How to reduce the model randomness? or stabilize the model

When the data has minor changes or no changes how to make the model to predict the same data not much difference? or means predict the results stable?

thanks !

1 Like

for example same data train different models I hope the prediction of different models have same results.
thanks

Try setting reg_lambda to a high value. This should decrease the size of outputs of leaf nodes, making changes less dramatic.

Also, you can generate synthetic data where each row is a small perturbation of a row in the original dataset (label would be the same)

I am now checking

  1. for the same data, if parameters seed, subsample etc has any effects.
  2. for small data changes, how much effect the stable.

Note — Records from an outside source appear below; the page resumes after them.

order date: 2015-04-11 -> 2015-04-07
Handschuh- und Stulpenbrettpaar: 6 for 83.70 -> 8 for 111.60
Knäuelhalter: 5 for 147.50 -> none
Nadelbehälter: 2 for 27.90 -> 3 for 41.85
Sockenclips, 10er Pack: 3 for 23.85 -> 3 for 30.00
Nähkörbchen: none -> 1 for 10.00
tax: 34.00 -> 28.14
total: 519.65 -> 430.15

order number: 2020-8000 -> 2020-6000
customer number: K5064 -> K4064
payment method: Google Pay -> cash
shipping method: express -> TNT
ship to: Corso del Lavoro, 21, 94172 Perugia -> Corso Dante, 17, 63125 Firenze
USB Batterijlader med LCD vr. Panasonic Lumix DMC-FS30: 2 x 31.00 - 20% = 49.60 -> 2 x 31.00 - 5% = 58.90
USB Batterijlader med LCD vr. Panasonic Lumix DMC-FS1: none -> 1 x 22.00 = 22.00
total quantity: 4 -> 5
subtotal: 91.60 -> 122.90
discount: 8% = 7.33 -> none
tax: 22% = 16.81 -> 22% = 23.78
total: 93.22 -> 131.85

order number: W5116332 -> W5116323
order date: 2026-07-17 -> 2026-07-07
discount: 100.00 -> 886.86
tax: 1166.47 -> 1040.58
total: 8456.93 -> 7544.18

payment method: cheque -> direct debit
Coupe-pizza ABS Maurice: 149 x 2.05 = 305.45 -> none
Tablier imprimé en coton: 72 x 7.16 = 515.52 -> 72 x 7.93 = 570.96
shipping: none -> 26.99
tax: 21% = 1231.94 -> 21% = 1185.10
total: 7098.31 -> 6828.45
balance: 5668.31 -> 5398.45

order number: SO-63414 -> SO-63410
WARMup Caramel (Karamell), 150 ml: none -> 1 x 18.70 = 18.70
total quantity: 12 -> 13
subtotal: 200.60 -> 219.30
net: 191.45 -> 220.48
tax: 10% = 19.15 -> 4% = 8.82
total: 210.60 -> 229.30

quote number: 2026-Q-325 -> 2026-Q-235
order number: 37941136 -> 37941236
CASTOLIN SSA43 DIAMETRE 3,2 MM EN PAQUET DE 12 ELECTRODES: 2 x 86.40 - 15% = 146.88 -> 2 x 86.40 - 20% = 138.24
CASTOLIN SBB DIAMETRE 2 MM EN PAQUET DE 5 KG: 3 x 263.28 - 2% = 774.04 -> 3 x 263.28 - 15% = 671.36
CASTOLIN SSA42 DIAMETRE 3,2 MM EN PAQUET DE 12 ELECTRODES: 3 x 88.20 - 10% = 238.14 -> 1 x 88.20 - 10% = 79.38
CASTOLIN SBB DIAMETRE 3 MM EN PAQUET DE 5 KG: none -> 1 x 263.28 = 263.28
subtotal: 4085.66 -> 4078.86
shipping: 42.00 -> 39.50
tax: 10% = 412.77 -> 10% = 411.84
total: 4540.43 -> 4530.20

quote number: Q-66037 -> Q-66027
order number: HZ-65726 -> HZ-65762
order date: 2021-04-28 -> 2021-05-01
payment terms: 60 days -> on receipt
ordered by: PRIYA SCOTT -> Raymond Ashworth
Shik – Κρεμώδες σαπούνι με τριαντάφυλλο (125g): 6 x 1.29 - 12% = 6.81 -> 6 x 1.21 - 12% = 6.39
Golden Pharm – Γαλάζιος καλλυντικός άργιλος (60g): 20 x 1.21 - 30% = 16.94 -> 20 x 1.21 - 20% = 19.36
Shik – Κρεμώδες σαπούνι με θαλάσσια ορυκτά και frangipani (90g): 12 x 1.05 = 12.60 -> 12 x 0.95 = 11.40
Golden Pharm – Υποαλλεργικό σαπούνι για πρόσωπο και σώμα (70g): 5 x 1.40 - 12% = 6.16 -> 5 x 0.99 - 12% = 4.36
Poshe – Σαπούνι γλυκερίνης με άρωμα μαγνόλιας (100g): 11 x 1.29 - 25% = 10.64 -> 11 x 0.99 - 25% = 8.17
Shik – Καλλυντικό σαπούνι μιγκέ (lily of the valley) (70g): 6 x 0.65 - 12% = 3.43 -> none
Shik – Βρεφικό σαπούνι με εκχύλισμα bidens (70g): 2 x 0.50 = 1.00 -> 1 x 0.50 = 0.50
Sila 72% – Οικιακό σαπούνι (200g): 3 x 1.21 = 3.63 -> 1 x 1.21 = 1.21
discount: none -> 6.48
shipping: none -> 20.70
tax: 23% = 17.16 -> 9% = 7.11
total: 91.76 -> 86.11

someone said for 1. seed may has effect.

But I will also try your suggestion to increase reg_lambda. What your mean large reg_lambda? I am currently setting as 0.8. If i remember correctly , in previously experiments, small reg_lambda get better prediction results and larger reg_lambda may reduce the performance.

yes, in order to want the stable , I may need loss some performance.

I will check

welcome any comments
thx

I know this is an old post, but I too hit issues around model stability (I do randomize seeds) and have lots of features. It’s problematic to build reproducible numbers. I tried adding large number of trees (thousands) and it still didn’t help. Any luck with your experiments

The model should be bit-by-bit reproducible given the same environment (GPU model, number of CPU threads). Some scenarios might have exceptions, for instance, if you are using distributed training, then the data partitioning from the framework (like dask, spark) might not be deterministic.

Feel free to open an issue you have a sample that generates non-deterministic models.

Maybe the right question to ask is when to use subsampling and when do not, the answer to this question might help to avoid using subsampling when it should not be used for data at hand.